Keep the gear train at a minimum (simple but effective design)

Design Brainstorming

Brainstorming was done collectively instead of individually during this phase. The group collaboratively decided the angles used for the servo, pitch diameters of each gear, and the number of gears/teeth while working through this phase.

Two Gear System

Pros:

Less gears, less moving parts
Less material to manufacture
More space to work with on the 10" diameter base

Cons:

Lifter arm post comes into contact with servo mount
Must be aware that Gear 2 will rotate in the opposite direction than that of Gear 1
Less freedom to create different gear ratios

Three Gear System

Pros:

Gear 3 will rotate in the same direction as Gear 1
Adding Gear 3 will remove the contact between servo mount and lifter arm post
Can adjust positions of gears to avoid interference

Cons:

More moving parts
More calculations to precisely get Gear 3 to rotate the way we want it to
More materials, more manufacturing

Final Decision

Three Gear Design

Although we originally intended on utilizing only two gears for simplicity's sake and to achieve the desired ratio, during the 3D modelling process we ran into the issue of the servo mount colliding with the arm's stand.

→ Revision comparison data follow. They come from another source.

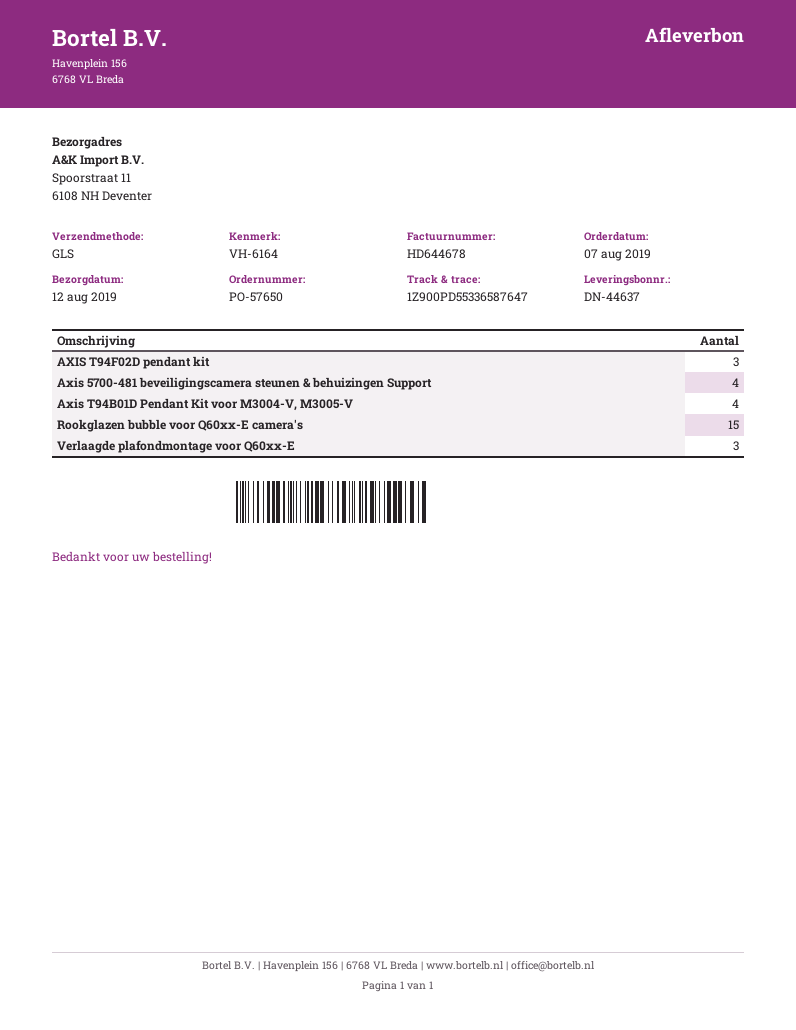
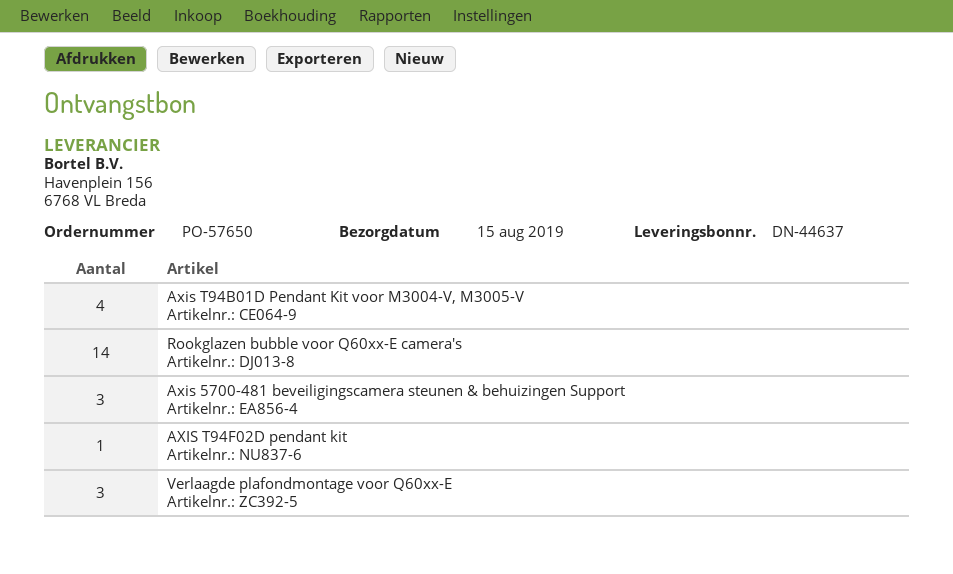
delivery date: 2019-08-12 -> 2019-08-15
AXIS T94F02D pendant kit: 3 -> 1
Axis 5700-481 beveiligingscamera steunen & behuizingen Support: 4 -> 3
Rookglazen bubble voor Q60xx-E camera's: 15 -> 14

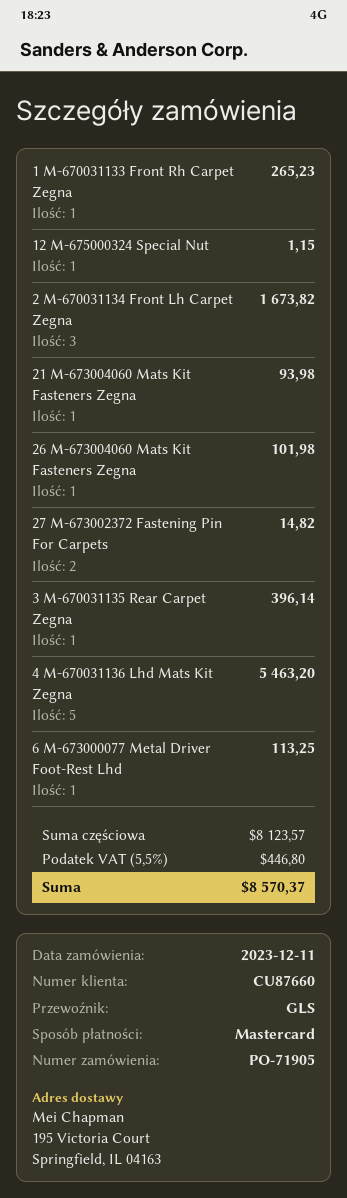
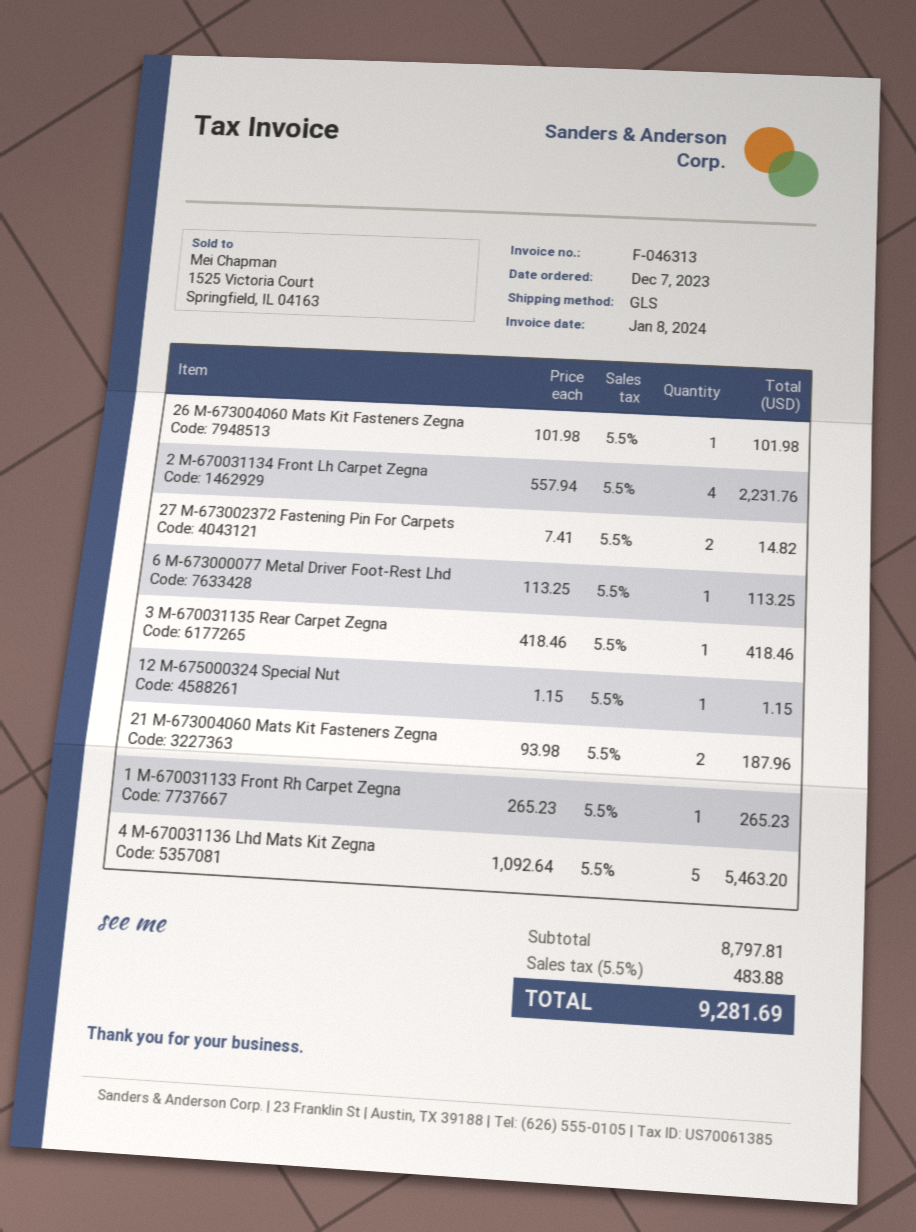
order date: 2023-12-11 -> 2023-12-07
2 M-670031134 Front Lh Carpet Zegna: 3 for 1673.82 -> 4 for 2231.76
21 M-673004060 Mats Kit Fasteners Zegna: 1 for 93.98 -> 2 for 187.96
3 M-670031135 Rear Carpet Zegna: 1 for 396.14 -> 1 for 418.46
subtotal: 8123.57 -> 8797.81
tax: 5.5% = 446.80 -> 5.5% = 483.88
total: 8570.37 -> 9281.69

In order to solve this, we added another gear in between the arm and the servo that was the same size as the servo gear, thus increasing the distance between the two parts without modifying the gear ratio. The drawing above shows the three gear setup used. From the variety of options, we chose the gear ratio of 32:27 because it allowed for the servo to rotate 160º while also allowing the arm to rotate 135º.

Torque and Speed:

Our design consists of a larger gear driving a smaller gear. In terms of torque, this means that the final of the torque will be smaller. The speed will be inversely affected, meaning that the final output will be faster.

Gear Train Calculations:

Mechanism Rotation

R(N) = (180 * (N - 2)) / N)

R(8) = 135 degrees

Gear Ratio:

160 deg : 135 deg = 32 Teeth : 27 Teeth

d = p / d

d1 = 1.6in , d2 = 1.35in